No momento em que desembarcamos em Florença, viajamos por mais de treze horas. A viagem até a propriedade Uckermann levou mais uma hora e quinze minutos. Localizada fora de Florença, ficava perto de uma cidade chamada San Gimignano, a casa - ou melhor, a propriedade - apareceu apenas alguns minutos depois de termos saído da estrada rural e atravessado uma grande entrada, onde havia altos portões de ferro abertos e paredes de pedra separando a propriedade da estrada.

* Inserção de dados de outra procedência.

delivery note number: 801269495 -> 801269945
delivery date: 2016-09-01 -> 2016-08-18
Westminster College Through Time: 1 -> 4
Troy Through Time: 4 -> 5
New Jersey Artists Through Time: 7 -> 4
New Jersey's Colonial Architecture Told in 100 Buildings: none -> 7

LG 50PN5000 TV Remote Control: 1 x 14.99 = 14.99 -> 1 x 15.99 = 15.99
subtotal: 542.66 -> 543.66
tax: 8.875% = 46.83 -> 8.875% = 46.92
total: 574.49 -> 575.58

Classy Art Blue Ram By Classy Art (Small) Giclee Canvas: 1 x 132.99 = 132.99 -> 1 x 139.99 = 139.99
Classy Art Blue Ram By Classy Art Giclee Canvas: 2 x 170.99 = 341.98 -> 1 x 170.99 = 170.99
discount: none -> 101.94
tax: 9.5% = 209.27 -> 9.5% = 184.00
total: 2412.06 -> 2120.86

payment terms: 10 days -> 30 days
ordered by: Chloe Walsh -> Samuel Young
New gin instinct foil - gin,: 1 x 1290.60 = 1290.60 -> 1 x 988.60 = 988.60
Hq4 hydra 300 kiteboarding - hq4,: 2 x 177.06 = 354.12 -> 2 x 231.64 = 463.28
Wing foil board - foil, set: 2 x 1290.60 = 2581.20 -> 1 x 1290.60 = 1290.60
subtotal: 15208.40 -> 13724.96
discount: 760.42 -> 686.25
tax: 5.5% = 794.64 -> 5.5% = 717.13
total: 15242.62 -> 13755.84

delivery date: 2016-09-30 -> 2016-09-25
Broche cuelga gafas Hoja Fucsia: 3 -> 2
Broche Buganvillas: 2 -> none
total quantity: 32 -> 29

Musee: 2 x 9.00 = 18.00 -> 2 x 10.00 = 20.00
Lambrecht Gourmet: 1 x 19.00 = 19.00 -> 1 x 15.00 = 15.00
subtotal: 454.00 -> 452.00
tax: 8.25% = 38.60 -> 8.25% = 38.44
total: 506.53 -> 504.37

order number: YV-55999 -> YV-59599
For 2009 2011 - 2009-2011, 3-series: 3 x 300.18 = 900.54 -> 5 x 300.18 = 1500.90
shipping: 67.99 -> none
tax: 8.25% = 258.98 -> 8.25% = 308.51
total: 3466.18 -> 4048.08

Nós nos sentamos na parte de trás de um sedan escuro com vidros fumê. Quando o motorista nos levou, eu olhei para os dragões em cima dos dois pilares. Cada um foi colocado de maneira diferente, um empoleirado sobre seus quadris, e o outro pronto para voar com suas asas largas. Ambos tinham olhos que pareciam me seguir.

Estremeci e olhei para Christopher, que tinha um olhar estranho em seu rosto enquanto observava a paisagem, as grandes colinas, a grama verde, as vastas extensões de terra.

— É lindo.

— Obrigado. — Ele sorriu.

Esse foi talvez o primeiro sorriso autêntico que eu vi dele.

— Chama-se Villa Trevelyan. Está na família Trevelyan, a família da minha mãe, há séculos. Agora pertence a mim.

— Não aos seus irmãos também?

Ele balançou sua cabeça, negando.

— Sempre fica tudo com o primogênito.

— Uau. Isso é loucura. E seus irmãos? E você é um gêmeo, como isso funciona?

— Bruno é meu irmão gêmeo, mas ele nasceu três minutos depois de mim, o que me faz primogênito.

— Diga-me sobre eles. Bruno e Lucas, certo?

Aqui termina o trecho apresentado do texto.